PyParis 2018

At Sqreen we try to attend any conference that is related to our tech stack. To learn and interact, and, sometimes, to present. This year at PyParis 2018 we did all of those things. It was a well-organized event, with two main tracks; one for data science, and one for regular Python development (called “web/core”). Most people, regardless of their main track, could find something relevant and interesting for them.

The conference kicked off with a keynote by Nina from Microsoft: a Python developer evangelist for Azure, who had recently flown in from Portland and whose internal clock was still tuned to the middle of the night. But that didn’t stop her from delivering an energetic and fun presentation about technical debt!

After the keynote, the conference split into the tracks.

Sqreen’s own CTO – Jean-Baptiste Aviat – did a presentation at the conference, called Scaling from 0 to 60k RPM (requests-per-minute) (slides, video).

It was a fast-paced retrospective on how Sqreen has dealt with scaling issues from way back when our APIs had 0 RPM, up to now – when we have about 60 000 RPM. It was an accessible presentation even if you don’t have a lot of experience in Python, or scaling for that matter.

The conference’s data science track was pretty good. Our senior data scientist Bartosz comments:

In general terms, I found the conference interesting. Especially, the merge between the data and web communities was a very good idea, but unfortunately these two tracks were 5 floors apart, so changing between them was not an easy exercise. I attended mainly the data track: there were many interesting talks, but I wish some of them explored the technical aspects in more depth.

Overall, the data track was well balanced, so that the talks were accessible to people without a data science background, while still remaining interesting to seasoned data scientists.

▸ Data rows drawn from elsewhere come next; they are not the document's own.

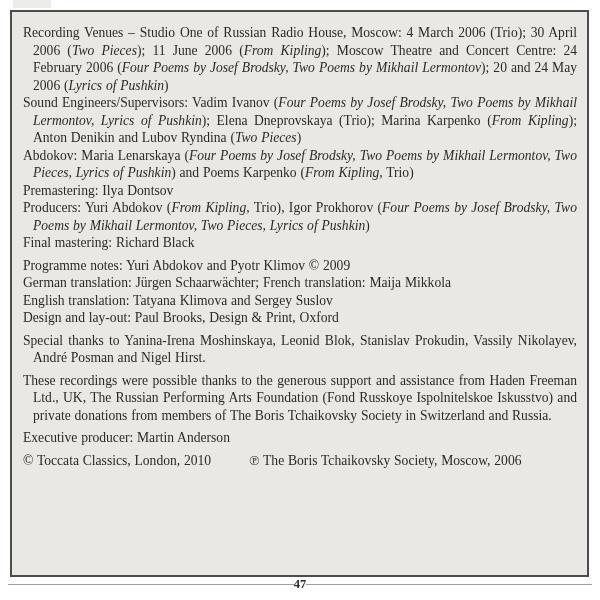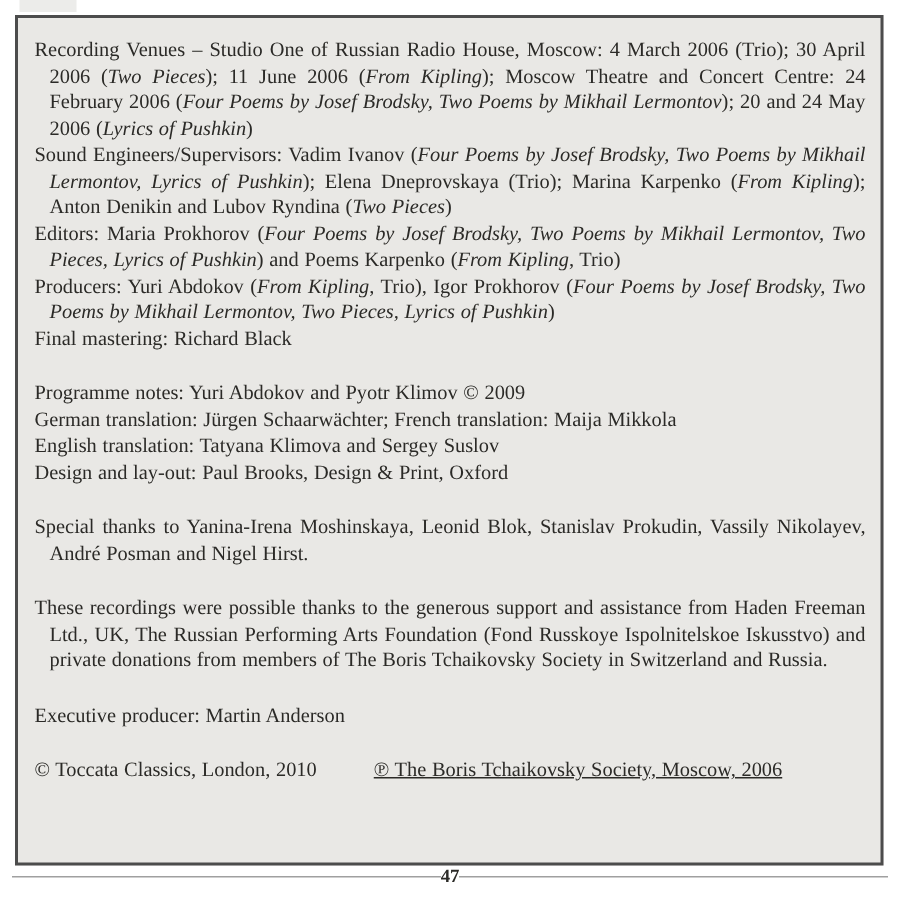--- a/index.html
+++ b/index.html
@@ -56,7 +56,7 @@
     <div id="paras">
         <p class="para"><span>Recording Venues – Studio One of Russian Radio House, Moscow: 4 March 2006 (Trio); 30 April 2006 (</span><span class="it">Two Pieces</span><span>); 11 June 2006 (</span><span class="it">From Kipling</span><span>); Moscow Theatre and Concert Centre: 24 February 2006 (</span><span class="it">Four Poems by Josef Brodsky, Two Poems by Mikhail Lermontov</span><span>); 20 and 24 May 2006 (</span><span class="it">Lyrics of Pushkin</span><span>)</span></p>
         <p class="para"><span>Sound Engineers/Supervisors: Vadim Ivanov (</span><span class="it">Four Poems by Josef Brodsky, Two Poems by Mikhail Lermontov, Lyrics of Pushkin</span><span>); Elena Dneprovskaya (Trio); Marina Karpenko (</span><span class="it">From Kipling</span><span>); Anton Denikin and Lubov Ryndina (</span><span class="it">Two Pieces</span><span>)</span></p>
-        <p class="para"><span>Editors: Maria Prokhorov (</span><span class="it">Four Poems by Josef Brodsky, Two Poems by Mikhail Lermontov, Two Pieces, Lyrics of Pushkin</span><span>) and Poems Karpenko (</span><span class="it">From Kipling</span><span>, Trio)</span></p>
+        <p class="para"><span>Abdokov: Maria Lenarskaya (</span><span class="it">Four Poems by Josef Brodsky, Two Poems by Mikhail Lermontov, Two Pieces, Lyrics of Pushkin</span><span>) and Poems Karpenko (</span><span class="it">From Kipling</span><span>, Trio)</span></p>
         <p class="para"><span>Producers: Yuri Abdokov (</span><span class="it">From Kipling</span><span>, Trio), Igor Prokhorov (</span><span class="it">Four Poems by Josef Brodsky, Two Poems by Mikhail Lermontov, Two Pieces, Lyrics of Pushkin</span><span>)</span></p>
         <p class="para"><span>Final mastering: Richard Black</span></p>
         <p class="para space"><span>Programme notes: Yuri Abdokov and Pyotr Klimov © 2009</span></p>

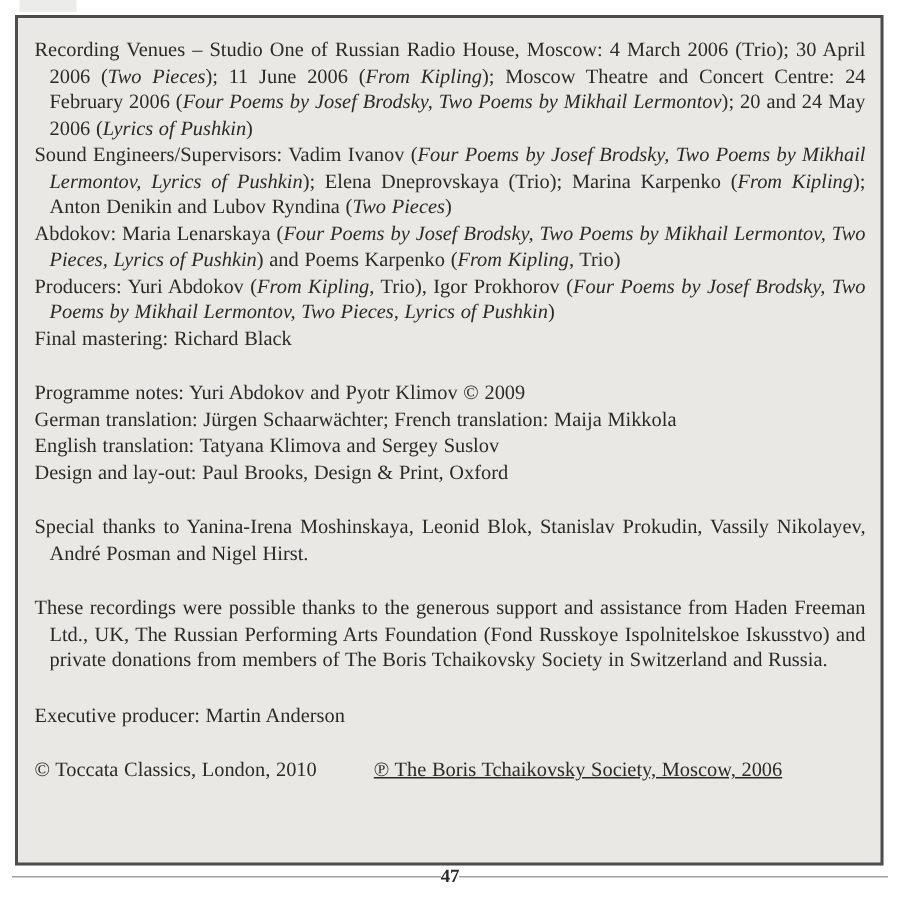--- a/index.html
+++ b/index.html
@@ -57,6 +57,7 @@
         <p class="para"><span>Recording Venues – Studio One of Russian Radio House, Moscow: 4 March 2006 (Trio); 30 April 2006 (</span><span class="it">Two Pieces</span><span>); 11 June 2006 (</span><span class="it">From Kipling</span><span>); Moscow Theatre and Concert Centre: 24 February 2006 (</span><span class="it">Four Poems by Josef Brodsky, Two Poems by Mikhail Lermontov</span><span>); 20 and 24 May 2006 (</span><span class="it">Lyrics of Pushkin</span><span>)</span></p>
         <p class="para"><span>Sound Engineers/Supervisors: Vadim Ivanov (</span><span class="it">Four Poems by Josef Brodsky, Two Poems by Mikhail Lermontov, Lyrics of Pushkin</span><span>); Elena Dneprovskaya (Trio); Marina Karpenko (</span><span class="it">From Kipling</span><span>); Anton Denikin and Lubov Ryndina (</span><span class="it">Two Pieces</span><span>)</span></p>
         <p class="para"><span>Abdokov: Maria Lenarskaya (</span><span class="it">Four Poems by Josef Brodsky, Two Poems by Mikhail Lermontov, Two Pieces, Lyrics of Pushkin</span><span>) and Poems Karpenko (</span><span class="it">From Kipling</span><span>, Trio)</span></p>
+        <p class="para"><span>Premastering: Ilya Dontsov</span></p>
         <p class="para"><span>Producers: Yuri Abdokov (</span><span class="it">From Kipling</span><span>, Trio), Igor Prokhorov (</span><span class="it">Four Poems by Josef Brodsky, Two Poems by Mikhail Lermontov, Two Pieces, Lyrics of Pushkin</span><span>)</span></p>
         <p class="para"><span>Final mastering: Richard Black</span></p>
         <p class="para space"><span>Programme notes: Yuri Abdokov and Pyotr Klimov © 2009</span></p>

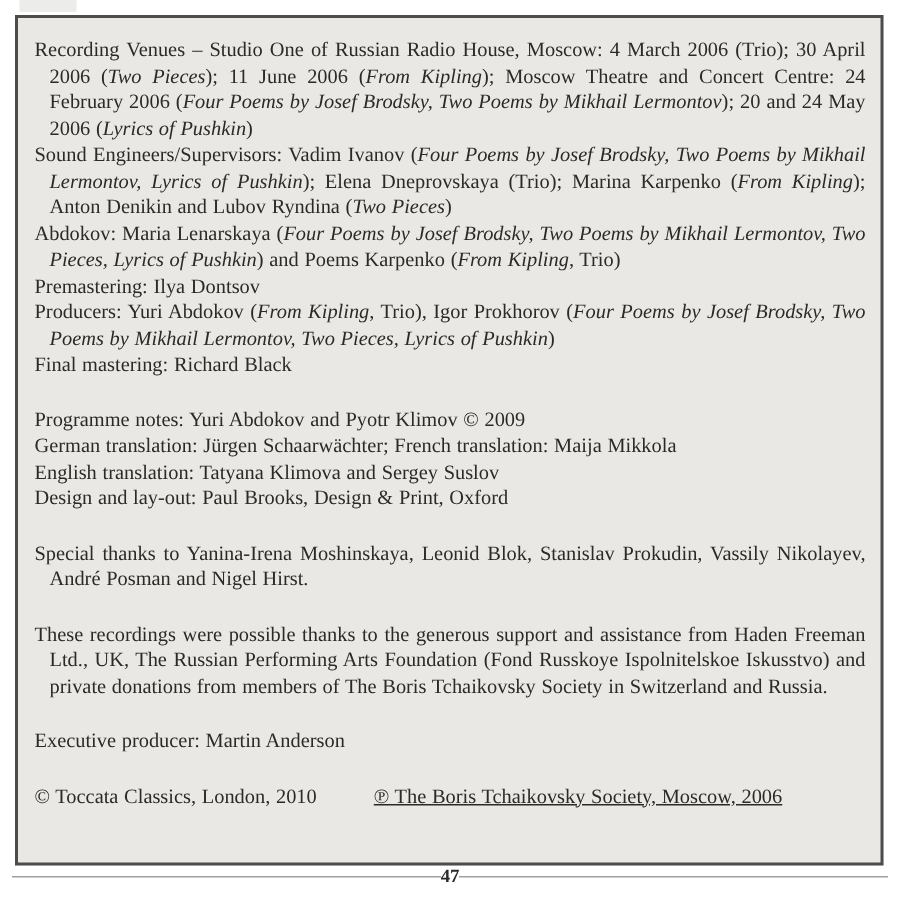--- a/index.html
+++ b/index.html
@@ -34,7 +34,7 @@
     word-spacing: 0.4px;
     color: var(--text-color, #2b2a27);
   }
-  .para.space { margin-top: 19px; }
+  .para.space { margin-top: 5px; }
   .it { font-style: italic; }
   .gap { margin-left: 38px; text-decoration: underline; }
   .pagefoot {

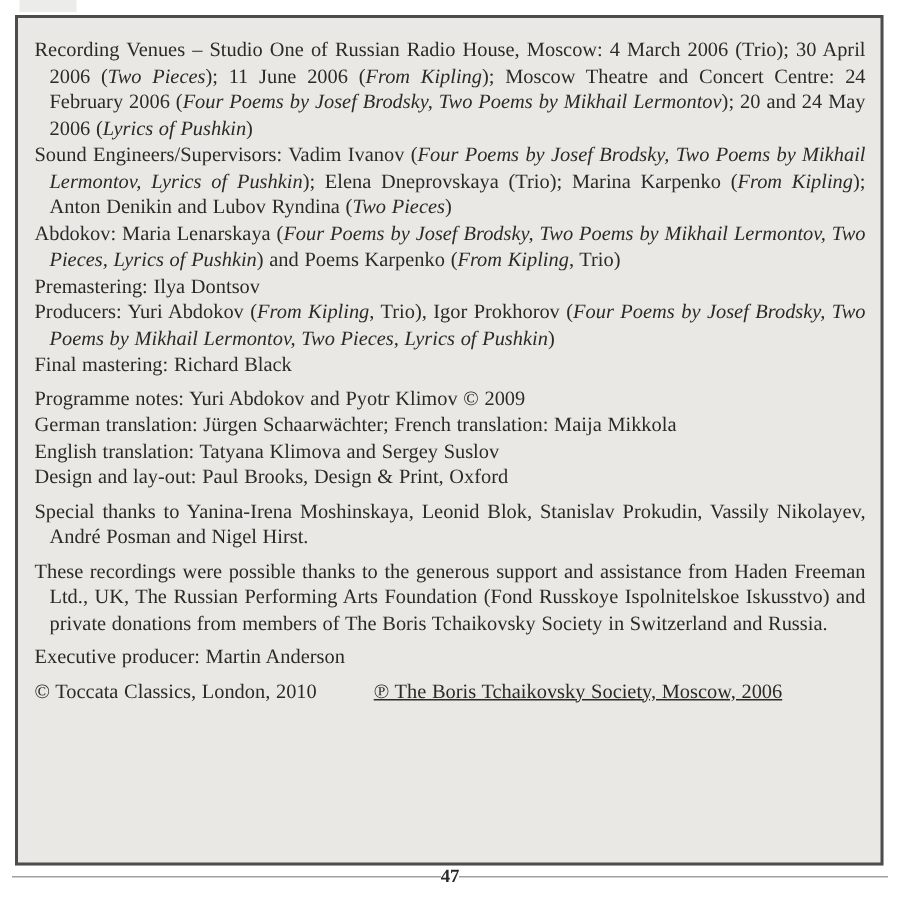--- a/index.html
+++ b/index.html
@@ -36,7 +36,7 @@
   }
   .para.space { margin-top: 5px; }
   .it { font-style: italic; }
-  .gap { margin-left: 38px; text-decoration: underline; }
+  .gap { margin-left: 38px; }
   .pagefoot {
     position: absolute; left: 8px; right: 8px; top: 578px;
     display: flex; align-items: center;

Our highlights from a data science perspective were:

  • Array computing in Python by Wolf Vollprecht (slides, video)
    The speaker from QuantStack did a very good job at giving a chronological account of the “vectorised” array computation capabilities in Python (for those who don’t know, arrays allow to run computations on all array items in parallel).
    We also learned about a few interesting libraries to look into (xnd, Pythran, generic code in NumPy – NEP18)
  • Interactive widgets in the Jupyter Notebook by Martin Renou (slides, video).
    Another QuantStack employee reviewed the interactive widgets that can be embedded into Jupyter notebooks. There were some impressive examples, like a cartographic map with embedded graphs.
  • Deep learning of hotel images by Christopher Lennan & Tanuj Jain (slides, video)
    Not surprisingly there were quite a few talks about deep learning. We especially enjoyed this one. The speakers (Idealo’s data science team) presented an automatic quality check of hotel images that was used in production at Idealo.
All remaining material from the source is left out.